The shaft portion 46 is surrounded in full length by an essentially cylindrical downwardly tapered glove 50 which is secured with its upper end over the inner radial ends of the counter blades 40. The outer periphery of the glove 50 forms two extending ribs axially, whose outer ends are formed with two essentially vertical cutting edges 52 angled against the direction of rotation (arrow C) of the cutting impeller.
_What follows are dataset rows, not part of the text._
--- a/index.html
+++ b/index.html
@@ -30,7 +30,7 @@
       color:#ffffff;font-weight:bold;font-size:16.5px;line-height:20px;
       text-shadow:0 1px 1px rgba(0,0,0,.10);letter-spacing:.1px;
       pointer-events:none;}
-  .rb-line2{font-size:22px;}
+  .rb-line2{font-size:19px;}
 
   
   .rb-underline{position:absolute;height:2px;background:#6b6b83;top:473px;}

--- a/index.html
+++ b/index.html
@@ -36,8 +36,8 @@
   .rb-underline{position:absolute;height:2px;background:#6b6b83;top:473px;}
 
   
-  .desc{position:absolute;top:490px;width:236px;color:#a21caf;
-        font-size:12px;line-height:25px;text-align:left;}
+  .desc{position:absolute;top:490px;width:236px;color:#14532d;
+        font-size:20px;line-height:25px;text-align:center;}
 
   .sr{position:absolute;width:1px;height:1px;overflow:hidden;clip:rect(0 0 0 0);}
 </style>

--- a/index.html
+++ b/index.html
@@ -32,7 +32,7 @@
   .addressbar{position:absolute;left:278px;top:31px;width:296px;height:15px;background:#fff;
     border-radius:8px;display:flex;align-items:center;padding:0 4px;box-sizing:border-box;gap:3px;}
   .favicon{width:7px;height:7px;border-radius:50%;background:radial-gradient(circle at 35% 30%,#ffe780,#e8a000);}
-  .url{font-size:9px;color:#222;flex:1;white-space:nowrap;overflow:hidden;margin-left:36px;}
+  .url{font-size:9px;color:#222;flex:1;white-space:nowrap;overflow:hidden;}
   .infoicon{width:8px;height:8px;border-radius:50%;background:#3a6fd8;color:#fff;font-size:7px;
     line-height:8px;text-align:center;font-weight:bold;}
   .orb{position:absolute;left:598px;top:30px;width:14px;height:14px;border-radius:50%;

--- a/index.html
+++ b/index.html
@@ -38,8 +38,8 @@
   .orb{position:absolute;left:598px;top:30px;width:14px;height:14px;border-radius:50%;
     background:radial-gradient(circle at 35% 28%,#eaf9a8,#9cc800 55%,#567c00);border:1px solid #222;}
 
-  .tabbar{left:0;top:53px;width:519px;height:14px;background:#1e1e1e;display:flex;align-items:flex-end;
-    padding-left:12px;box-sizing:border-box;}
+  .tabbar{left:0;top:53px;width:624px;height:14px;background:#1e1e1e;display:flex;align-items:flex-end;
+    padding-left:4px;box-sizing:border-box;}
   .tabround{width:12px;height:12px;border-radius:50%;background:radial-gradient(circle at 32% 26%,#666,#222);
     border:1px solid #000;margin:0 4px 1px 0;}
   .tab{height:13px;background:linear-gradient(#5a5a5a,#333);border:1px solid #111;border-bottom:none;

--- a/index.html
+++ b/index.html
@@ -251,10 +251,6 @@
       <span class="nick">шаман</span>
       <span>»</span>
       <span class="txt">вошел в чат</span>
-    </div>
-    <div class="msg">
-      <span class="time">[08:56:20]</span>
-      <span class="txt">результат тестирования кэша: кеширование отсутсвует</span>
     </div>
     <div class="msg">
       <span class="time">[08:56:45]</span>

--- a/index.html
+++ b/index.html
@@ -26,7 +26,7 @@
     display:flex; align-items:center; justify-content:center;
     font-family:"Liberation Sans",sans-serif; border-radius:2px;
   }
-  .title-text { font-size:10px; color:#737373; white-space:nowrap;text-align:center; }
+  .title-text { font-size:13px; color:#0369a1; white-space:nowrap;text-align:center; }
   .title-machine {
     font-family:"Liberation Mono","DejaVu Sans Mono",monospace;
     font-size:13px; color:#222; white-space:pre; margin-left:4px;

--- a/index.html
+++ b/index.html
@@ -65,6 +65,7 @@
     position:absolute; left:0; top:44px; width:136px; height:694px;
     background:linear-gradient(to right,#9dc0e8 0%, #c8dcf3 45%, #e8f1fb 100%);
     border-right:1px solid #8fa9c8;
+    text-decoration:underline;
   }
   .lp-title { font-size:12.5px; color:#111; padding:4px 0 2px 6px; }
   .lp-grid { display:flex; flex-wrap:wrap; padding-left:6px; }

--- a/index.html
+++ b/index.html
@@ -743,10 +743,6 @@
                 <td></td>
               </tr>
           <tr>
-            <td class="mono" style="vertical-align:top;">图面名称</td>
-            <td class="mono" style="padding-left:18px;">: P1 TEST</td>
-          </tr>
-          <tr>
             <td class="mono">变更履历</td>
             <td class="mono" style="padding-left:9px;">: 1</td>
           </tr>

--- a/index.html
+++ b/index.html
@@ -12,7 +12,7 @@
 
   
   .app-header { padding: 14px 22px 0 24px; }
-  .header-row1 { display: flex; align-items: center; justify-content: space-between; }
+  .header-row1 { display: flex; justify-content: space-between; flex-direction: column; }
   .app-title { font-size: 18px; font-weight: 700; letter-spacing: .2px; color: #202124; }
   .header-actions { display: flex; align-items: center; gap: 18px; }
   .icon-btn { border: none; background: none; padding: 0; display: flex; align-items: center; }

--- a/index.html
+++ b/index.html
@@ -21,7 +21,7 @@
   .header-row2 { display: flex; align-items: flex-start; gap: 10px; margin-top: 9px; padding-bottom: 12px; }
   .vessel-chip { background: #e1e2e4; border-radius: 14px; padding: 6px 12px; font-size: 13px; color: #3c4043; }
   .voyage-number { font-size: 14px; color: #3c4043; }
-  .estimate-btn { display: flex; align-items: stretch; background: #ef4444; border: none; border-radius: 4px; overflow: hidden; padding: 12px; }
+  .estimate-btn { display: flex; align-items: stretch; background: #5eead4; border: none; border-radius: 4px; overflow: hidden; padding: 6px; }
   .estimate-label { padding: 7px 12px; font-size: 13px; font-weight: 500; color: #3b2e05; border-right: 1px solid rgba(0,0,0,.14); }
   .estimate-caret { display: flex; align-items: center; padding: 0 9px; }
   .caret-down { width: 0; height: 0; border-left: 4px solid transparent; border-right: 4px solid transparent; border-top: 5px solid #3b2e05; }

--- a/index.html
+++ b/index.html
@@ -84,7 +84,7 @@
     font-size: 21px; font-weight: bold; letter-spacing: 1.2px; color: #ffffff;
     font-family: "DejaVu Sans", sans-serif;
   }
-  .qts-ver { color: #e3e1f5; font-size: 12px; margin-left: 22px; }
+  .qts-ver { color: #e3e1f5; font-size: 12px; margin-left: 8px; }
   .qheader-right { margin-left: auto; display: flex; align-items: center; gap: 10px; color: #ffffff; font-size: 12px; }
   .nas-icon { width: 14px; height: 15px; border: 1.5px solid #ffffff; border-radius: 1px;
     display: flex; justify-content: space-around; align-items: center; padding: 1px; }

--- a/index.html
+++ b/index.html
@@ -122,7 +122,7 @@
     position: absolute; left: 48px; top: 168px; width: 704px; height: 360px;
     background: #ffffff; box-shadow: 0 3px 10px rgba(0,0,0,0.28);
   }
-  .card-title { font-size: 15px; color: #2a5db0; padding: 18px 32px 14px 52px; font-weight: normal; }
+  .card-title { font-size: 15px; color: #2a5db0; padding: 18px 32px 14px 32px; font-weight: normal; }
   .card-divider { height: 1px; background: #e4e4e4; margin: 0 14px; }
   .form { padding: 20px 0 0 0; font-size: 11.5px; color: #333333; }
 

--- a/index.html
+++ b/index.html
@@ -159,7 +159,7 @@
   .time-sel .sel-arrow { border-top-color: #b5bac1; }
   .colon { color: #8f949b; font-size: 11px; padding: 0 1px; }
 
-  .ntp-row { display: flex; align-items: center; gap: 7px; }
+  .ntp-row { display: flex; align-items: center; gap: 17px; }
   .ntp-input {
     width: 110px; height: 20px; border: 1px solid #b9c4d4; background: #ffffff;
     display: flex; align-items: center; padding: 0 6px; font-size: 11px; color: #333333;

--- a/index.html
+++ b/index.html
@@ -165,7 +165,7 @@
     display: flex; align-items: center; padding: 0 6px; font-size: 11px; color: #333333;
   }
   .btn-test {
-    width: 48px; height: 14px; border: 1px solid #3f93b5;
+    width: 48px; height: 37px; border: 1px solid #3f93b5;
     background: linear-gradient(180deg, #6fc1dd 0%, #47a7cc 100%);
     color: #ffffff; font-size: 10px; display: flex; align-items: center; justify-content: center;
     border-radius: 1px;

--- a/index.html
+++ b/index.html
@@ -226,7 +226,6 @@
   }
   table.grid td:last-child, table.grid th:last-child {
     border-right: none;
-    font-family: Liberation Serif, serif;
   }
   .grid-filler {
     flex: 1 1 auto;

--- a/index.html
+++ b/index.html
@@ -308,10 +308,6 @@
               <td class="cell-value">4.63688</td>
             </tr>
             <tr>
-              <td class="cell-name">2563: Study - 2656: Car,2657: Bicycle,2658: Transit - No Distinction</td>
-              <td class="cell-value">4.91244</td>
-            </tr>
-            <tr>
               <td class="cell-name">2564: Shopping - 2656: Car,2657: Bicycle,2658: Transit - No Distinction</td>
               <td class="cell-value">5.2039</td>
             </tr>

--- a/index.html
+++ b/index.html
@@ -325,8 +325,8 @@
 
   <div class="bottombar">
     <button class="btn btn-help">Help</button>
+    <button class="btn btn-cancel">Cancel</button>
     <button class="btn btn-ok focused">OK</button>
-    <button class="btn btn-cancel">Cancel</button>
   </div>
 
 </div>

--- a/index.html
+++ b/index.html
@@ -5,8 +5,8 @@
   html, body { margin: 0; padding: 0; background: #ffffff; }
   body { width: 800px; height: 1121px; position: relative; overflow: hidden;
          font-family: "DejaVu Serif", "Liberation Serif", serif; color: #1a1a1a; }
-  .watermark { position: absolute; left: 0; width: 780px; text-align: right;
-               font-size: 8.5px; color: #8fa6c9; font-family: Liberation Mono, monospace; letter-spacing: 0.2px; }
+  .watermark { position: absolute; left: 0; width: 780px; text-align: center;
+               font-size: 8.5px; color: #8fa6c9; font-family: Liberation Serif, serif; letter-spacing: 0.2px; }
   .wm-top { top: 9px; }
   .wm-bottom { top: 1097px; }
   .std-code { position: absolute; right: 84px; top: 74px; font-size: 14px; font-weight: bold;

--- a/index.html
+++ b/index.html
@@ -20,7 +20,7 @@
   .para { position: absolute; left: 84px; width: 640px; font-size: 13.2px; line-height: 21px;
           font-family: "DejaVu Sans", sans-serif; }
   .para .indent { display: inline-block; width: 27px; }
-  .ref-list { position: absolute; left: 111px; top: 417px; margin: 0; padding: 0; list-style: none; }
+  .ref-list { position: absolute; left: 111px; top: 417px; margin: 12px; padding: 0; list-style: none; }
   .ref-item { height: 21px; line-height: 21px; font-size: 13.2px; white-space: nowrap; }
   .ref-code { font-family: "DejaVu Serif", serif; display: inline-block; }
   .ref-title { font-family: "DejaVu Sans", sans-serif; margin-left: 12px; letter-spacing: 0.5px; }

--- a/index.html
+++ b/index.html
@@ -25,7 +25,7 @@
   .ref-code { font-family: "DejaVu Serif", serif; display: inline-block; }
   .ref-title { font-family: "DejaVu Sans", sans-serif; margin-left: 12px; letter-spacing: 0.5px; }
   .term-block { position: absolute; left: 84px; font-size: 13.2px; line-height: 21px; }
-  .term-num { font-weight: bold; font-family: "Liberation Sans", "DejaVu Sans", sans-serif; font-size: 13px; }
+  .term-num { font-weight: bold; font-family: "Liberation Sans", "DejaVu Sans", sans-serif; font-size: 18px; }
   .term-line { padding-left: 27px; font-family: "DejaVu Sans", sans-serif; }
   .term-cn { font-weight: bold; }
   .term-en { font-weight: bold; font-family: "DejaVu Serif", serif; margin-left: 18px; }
When very long shavings or other material having long fibers is drawn inwards by the cutting impeller 38, the fibers would normally have a tendency to curl upwardly over the shaft portion 46, so that they would no longer be carried into the opening. 34. This is prevented by the glove 50 which keeps the fibers away from the shaft portion 46. When the fibers are wrapped around the glove 50, due to the swirling flow of the medium, they rest against the cutting edges 52. When the top ends of the fibers are secured to the jagged cutting edges 42, the fibers are subjected to additional stress so that they fit tightly into the cutting edges 52 and are cut into relatively small pieces which are then sucked inwardly by the cutting impeller 38 and may be even more minced. In this way, stable pump operation and high detail action are achieved even if the pump operates in a medium contaminated with material containing long fibers.

Claims (6)

1. Pump having a cutting impeller (38), associated counter blades (40), and a pre-mincer (48) driven by a shaft portion (46) projecting axially from the cutting impeller (38) characterized by the fact that the counter blades (40) carry a cutting edge (52) extending in the longitudinal direction of the axis portion (46). Pump according to Claim 1, characterized in that the cutting edge (52) extends essentially the entire length of the shaft portion (46) to the pre-chopper (48). Pump according to claim 1 or 2, characterized in that the shaft portion (40) is surrounded by a sleeve (50) which is kept non-rotatable by the counter blades (40), the cutting edge (52) is formed over the outer periphery of this glove. Pump according to Claim 3, characterized in that the sleeve (50) forms a plurality of cutting edges (52) disposed with equal angular spacing. Pump according to claim 3 or 4, characterized in that the cutting edge (52) is formed by the edge of a rib formed on the periphery of the sleeve (50) and has a curved cross-section and is angled. against the direction of rotation (C) of the cutting impeller 38 and the pre-chopper (48). Pump according to any one of the preceding claims, characterized in that the cutting edges (42) of the cutting edge (38) are toothed.